5 Things I Wish I Said Before We Turned into Strangers
The words I held back, and the silence that took our place.

5 Things I Wish I Said Before We Turned into Strangers
By [HAFSA]
We weren’t supposed to end like this.
There was no slammed door, no big fight, no dramatic goodbye. Just space—growing like moss between us. Until even our silence stopped recognizing each other.
Now, I walk past places that remember us more clearly than I do. The bookstore on 9th still has that crooked poetry section you used to fix. The bench by the river still wears our laughter like perfume. And me? I’m still carrying things I never said.

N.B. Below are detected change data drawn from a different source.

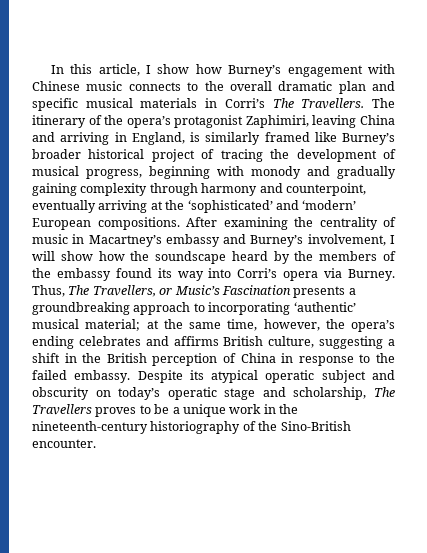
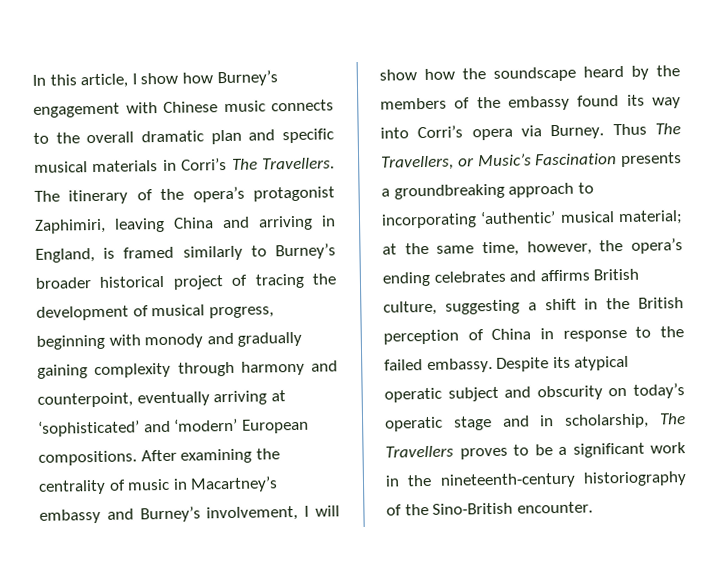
- The itinerary of the opera’s protagonist Zaphimiri, leaving China and arriving in England, is similarly framed like Burney’s broader historical project of tracing the development of musical progress, beginning with monody and gradually gaining complexity through harmony and counterpoint, eventually arriving at the ‘sophisticated’ and ‘modern’ European compositions.
+ The itinerary of the opera’s protagonist Zaphimiri, leaving China and arriving in England, is framed similarly to Burney’s broader historical project of tracing the development of musical progress, beginning with monody and gradually gaining complexity through harmony and counterpoint, eventually arriving at ‘sophisticated’ and ‘modern’ European compositions.
- Thus, The Travellers, or Music’s Fascination presents a groundbreaking approach to incorporating ‘authentic’ musical material; at the same time, however, the opera’s ending celebrates and affirms British culture, suggesting a shift in the British perception of China in response to the failed embassy.
+ Thus The Travellers, or Music’s Fascination presents a groundbreaking approach to incorporating ‘authentic’ musical material; at the same time, however, the opera’s ending celebrates and affirms British culture, suggesting a shift in the British perception of China in response to the failed embassy.
- Despite its atypical operatic subject and obscurity on today’s operatic stage and scholarship, The Travellers proves to be a unique work in the nineteenth-century historiography of the Sino-British encounter.
+ Despite its atypical operatic subject and obscurity on today’s operatic stage and in scholarship, The Travellers proves to be a significant work in the nineteenth-century historiography of the Sino-British encounter.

So here they are. Five things I should’ve told you before we became strangers who scroll past each other online.
1. I Loved the Way You Told Stories—Even When They Took Forever.
You used to warn me. “This is a long one,” you’d say, grinning, then launch into a winding tale that detoured through your childhood, paused for three side characters, and came back around with a punchline I usually saw coming.
I pretended to be annoyed. Rolled my eyes. Checked my watch.
But truthfully? I loved the way you told stories. You made the ordinary feel epic. A flat tire became a thriller. A trip to the pharmacy, a sitcom. And somewhere in the middle, I fell in love with the way you saw the world.
I wish I told you that your stories made the silence between them feel like home.
2. I Didn’t Know How to Fight For Us—So I Didn’t.
I thought love meant never fighting. That if we were “right,” we wouldn’t need raised voices or late-night arguments or tissues on the kitchen counter.
But distance doesn’t always start with anger. Sometimes it begins with too many “It’s fine”s and “We’ll talk later”s. I mistook calm for safety. I thought avoiding conflict meant avoiding damage.
I didn’t realize the cracks were forming in the quiet.
I wish I had fought for us sooner, before the silence became permanent.
3. I Kept My Dreams Small Because I Was Afraid You’d Leave If They Got Too Big.
I told you I wanted to stay in town, get a modest job, keep life simple. And maybe part of that was true.
But there was a version of me that wanted more—more places, more pages, more sky. I buried her under what I thought you wanted. What I thought we could sustain.
I never gave you the chance to love the version of me who dreamed big. Maybe you would’ve. Maybe you wouldn’t. I’ll never know.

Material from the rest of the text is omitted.